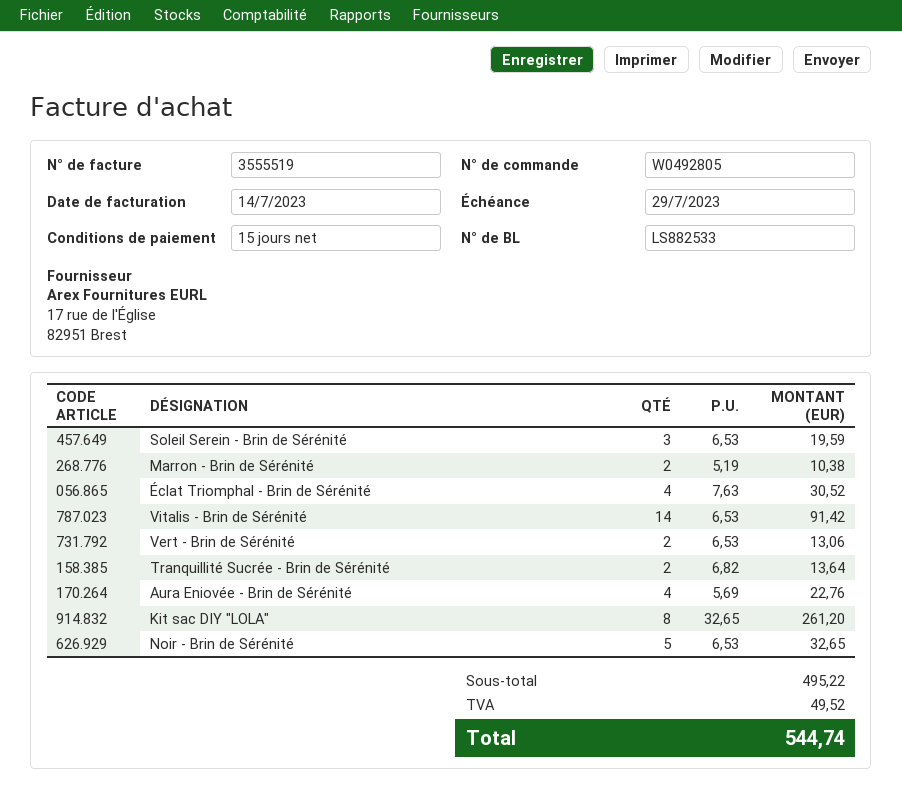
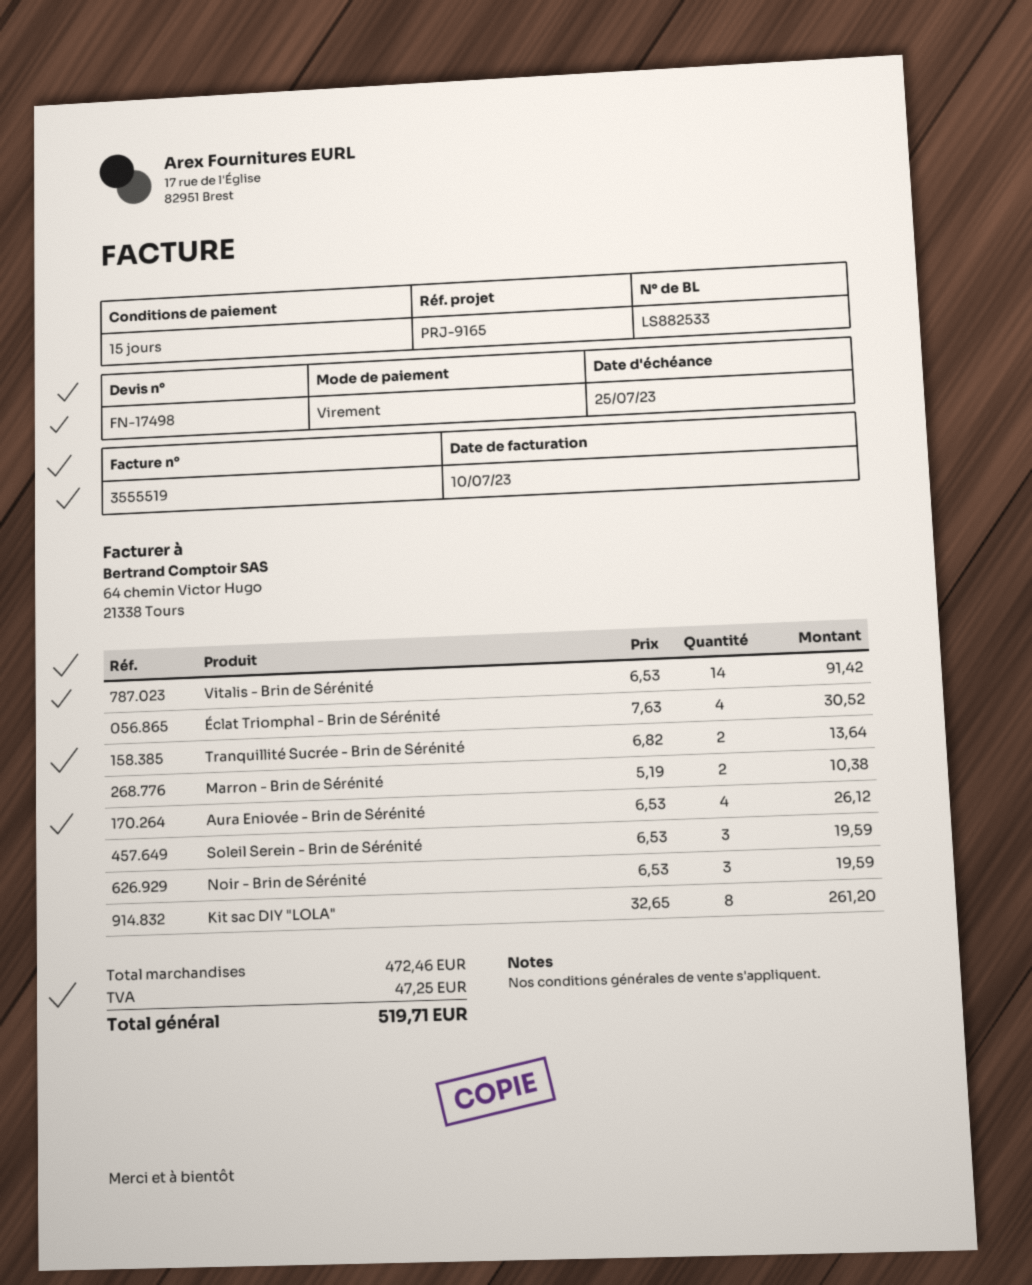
invoice date: 2023-07-14 -> 2023-07-10
due date: 2023-07-29 -> 2023-07-25
Vert - Brin de Sérénité: 2 x 6.53 = 13.06 -> none
Aura Eniovée - Brin de Sérénité: 4 x 5.69 = 22.76 -> 4 x 6.53 = 26.12
Noir - Brin de Sérénité: 5 x 6.53 = 32.65 -> 3 x 6.53 = 19.59
subtotal: 495.22 -> 472.46
tax: 49.52 -> 47.25
total: 544.74 -> 519.71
·····
• Task instructions:
Return the lines from the line containing "Vert - Brin" to the end of the entries above, exactly as they appear and with no other output.

• Response area:
Vert - Brin de Sérénité: 2 x 6.53 = 13.06 -> none
Aura Eniovée - Brin de Sérénité: 4 x 5.69 = 22.76 -> 4 x 6.53 = 26.12
Noir - Brin de Sérénité: 5 x 6.53 = 32.65 -> 3 x 6.53 = 19.59
subtotal: 495.22 -> 472.46
tax: 49.52 -> 47.25
total: 544.74 -> 519.71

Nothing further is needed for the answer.